Bambang Samsu Badriyanto
Pos-el: bambangsamsu@gmail.com

Abstrak
Aduan sapi adalah bentuk laga antara dua ekor sapi jantan yang dipandu oleh dua orang seler dan merupakan cirikhas di Bondowoso. Keberadaan tradisi aduan sapi mulai muncul bersamaan dengan lahirnya kota Bondowoso pada awal abad XIX.
Ki Ronggo sebagai pembabat kota Bondowoso juga sekaligus sebagai pencetus ide aduan sapi. Penyelenggaraan aduan sapi pada awalnya sebagai hiburan namun dalam perkembangannya berubah menjadi arena perjudian. Hal itu merupakan bentuk
pembiasan oleh para penggemarnya. Pergeseran dari tradisi menjadi judi dalam aduan sapi sebenarnya lebih banyak dipengaruhi oleh karakteristik etnik orang Madura yang bersifat keras, temperamental, dan suka bersaing. Predikat agamis yang melekat pada identitas etnik orang Madura tidak mampu mencegah praktik perjudian yang telah merasuk dalam aduan sapi. Terjadi hubungan saling tergantung antara aduan sapi, perjudian, dan pemerintah sebagai pemegang otoritas dan legalitas. Aduan sapi tanpa judi akan kehilangan penonton dan tanpa penonton pemerinah tidak memperoleh dana dari pajak tontonan.
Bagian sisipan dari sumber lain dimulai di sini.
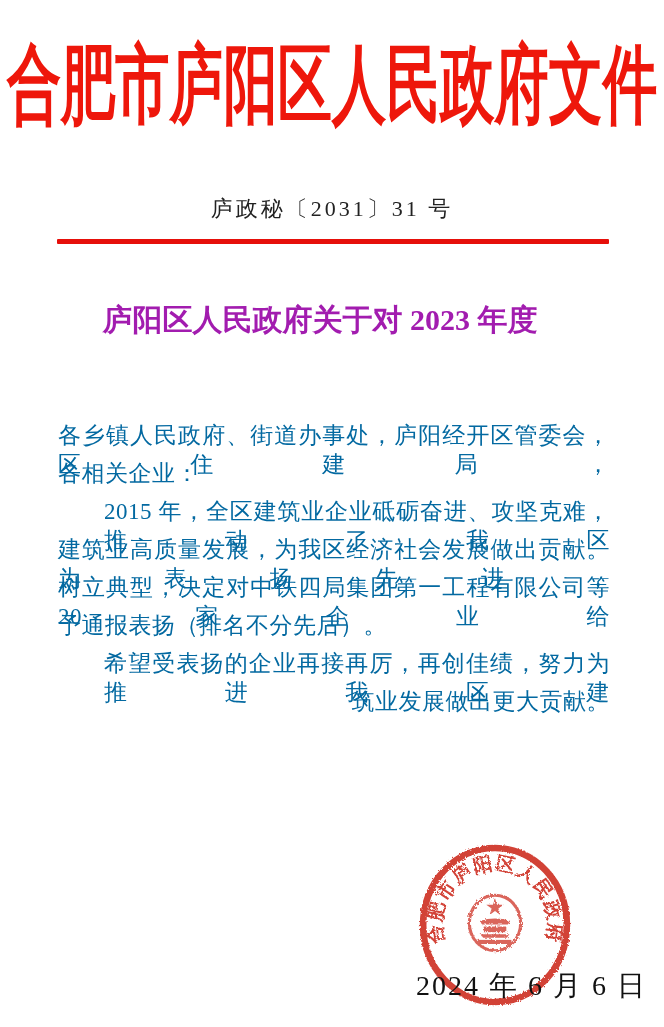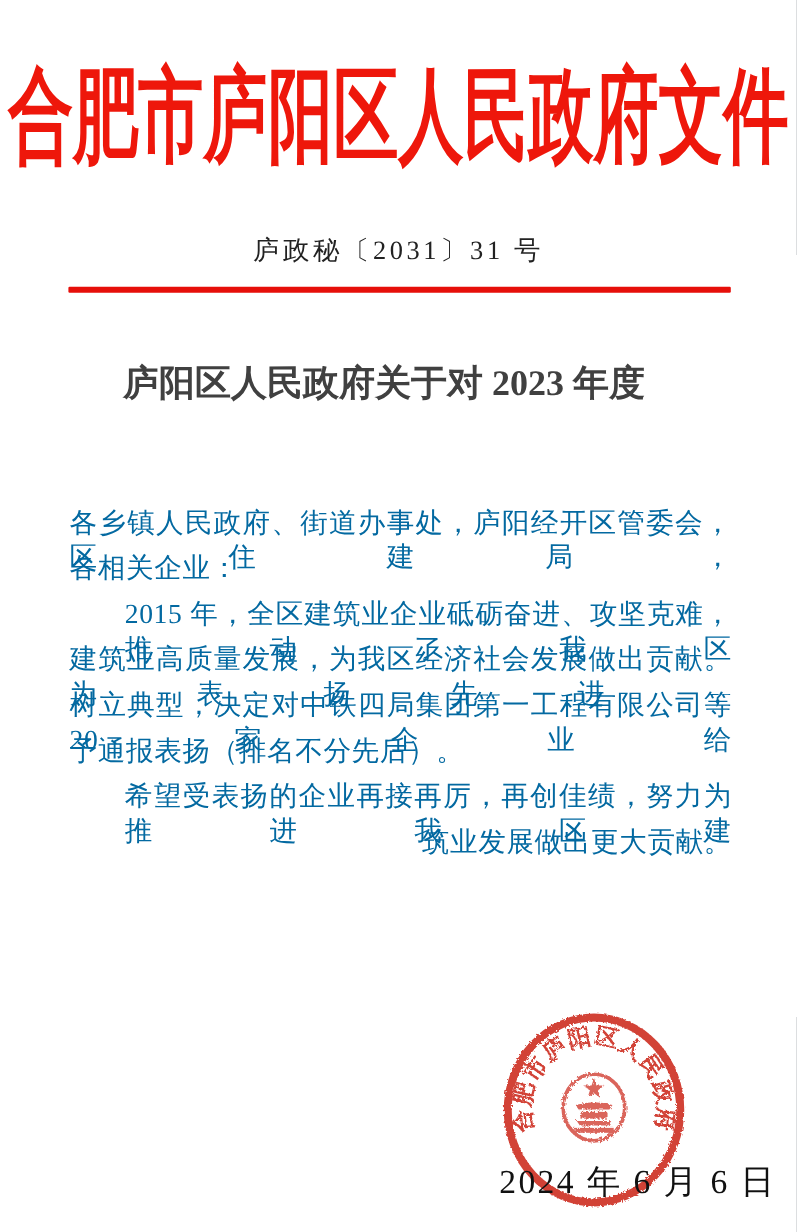--- a/index.html
+++ b/index.html
@@ -14,7 +14,7 @@
   }
   
   .red-head{
-    position:absolute;top:48px;left:0;width:664px;height:98px;
+    position:absolute;top:36px;left:0;width:664px;height:98px;
     display:flex;justify-content:center;align-items:center;
     color:#ee170b;
     font-weight:bold;

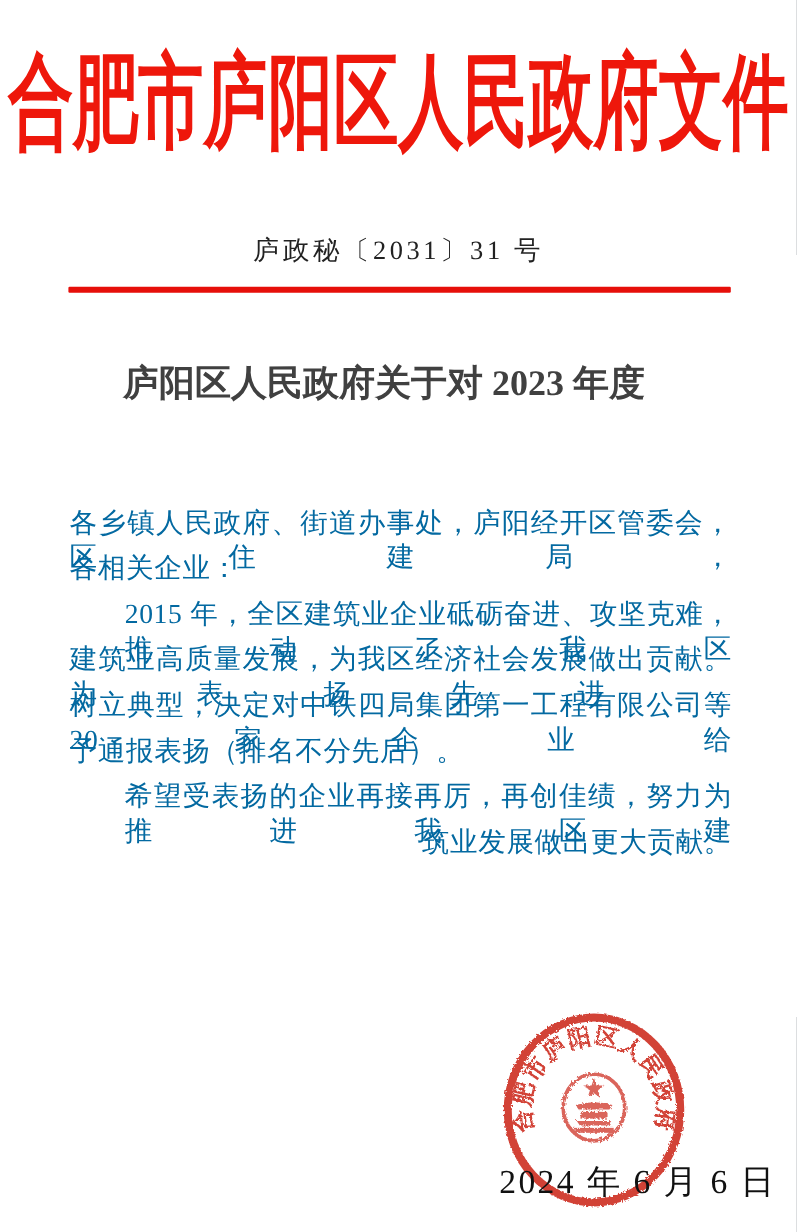--- a/index.html
+++ b/index.html
@@ -45,7 +45,7 @@
     text-align:center;
     font-weight:bold;
     font-size:30px;line-height:39px;
-    color:#404040;
+    color:#a21caf;
     white-space:nowrap;
   }
   .line{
Faktanya pada tahun 1991 aduan sapi memberikan kontribusi kepada pemerintah Daerah Bondowoso sebesar sekitar 15% dari PAD. Walaupun demikian di era reformasi tahun 1998/1999, konstelasi politik di Kabupaten Bondowoso telah berubah dari Partai Golkar yang nasionalis ke PKB yang religius, sehingga aduan sapi dilarang diselenggarakan hingga saat ini karena dianggap melanggar norma-norma keagamaan.